The word of the day is Perspective.
Back in September, I went to Nashville. That resulted in 20 Things I Learned from my Recent Trip to Nashville . One thing I left off that list and that I’ve been relearning of late is perspective.
I have known people who live in Midtown Memphis who will not go to events or offices in downtown Memphis (a distance of a few miles) because it is “too far.” Back when I worked in an office downtown, one of my co-workers gave me a ride to our home in southeast Memphis and he always referred to our neighborhood as “East Jesus” from then on because he thought “Jesus! That’s a long way to East Memphis!” It was less than 20 miles each direction. Personally, I have been reluctant to shop in the area around Wolfchase Mall, the largest enclosed mall in the metro area, because it is “all the way on the other side of town.” I used to offer various services in Jackson, TN, which is about 90 miles from our home, but stopped because it was “too far away.”

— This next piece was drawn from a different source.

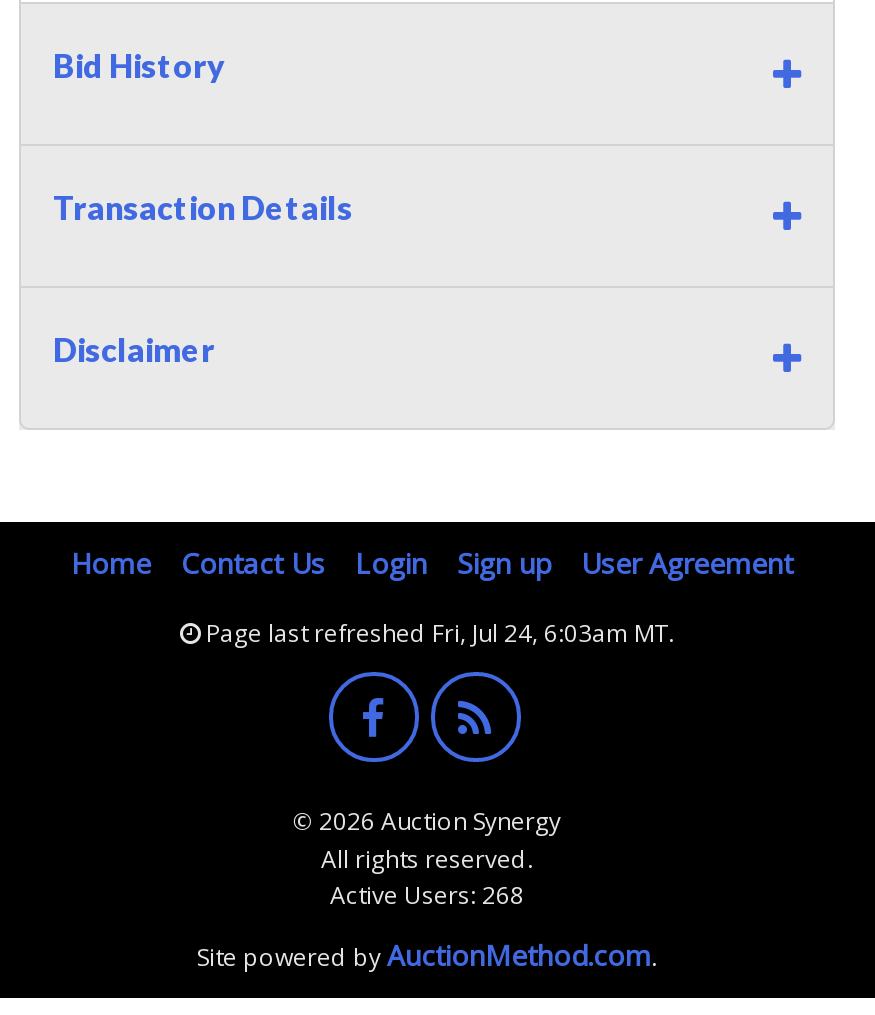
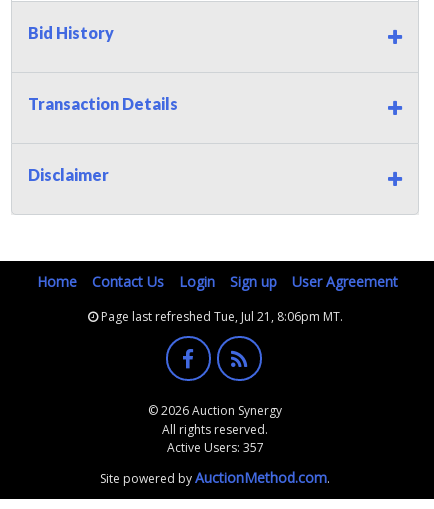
- Page last refreshed Fri, Jul 24, 6:03am MT.
+ Page last refreshed Tue, Jul 21, 8:06pm MT.

- Active Users: 268
+ Active Users: 357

None of those compare to a drive to Nashville which is a minimum of 3 hours and, with pit stops, more likely to be 4 hours each direction. After making the trip to and from Nashville twice in one month, my perspective on what is “too far” has shifted. This is one reason that so many people have recommended traveling outside the USA — it changes your perspective on the world when you have actually been there and seen it with your own eyes. Just going to the city that houses the State Capitol when you normally lives hours away from it can be an eye-opening event. I will never forget my trip to Washington, DC, for political reasons back in 1980, nor my solo trips to Weakley County, TN, and Clay County, AR, for genealogical research, as they connected those places to me much more viscerally than just reading about them ever did.
Perspective helps us to see the scale and scope of a matter. If you have to walk or ride the bus or beg a ride from a friend, the other side of town or midtown to downtown may be a long distance. If you have your own car, travel from one part of the state to another becomes not as big of a deal and can certainly help you see that your home town is not as big as you think while you are just living your day-by-day life.
In the same way, perspective can help us tell the difference between decisions that are merely hard or difficult and those that are life-or-death choices.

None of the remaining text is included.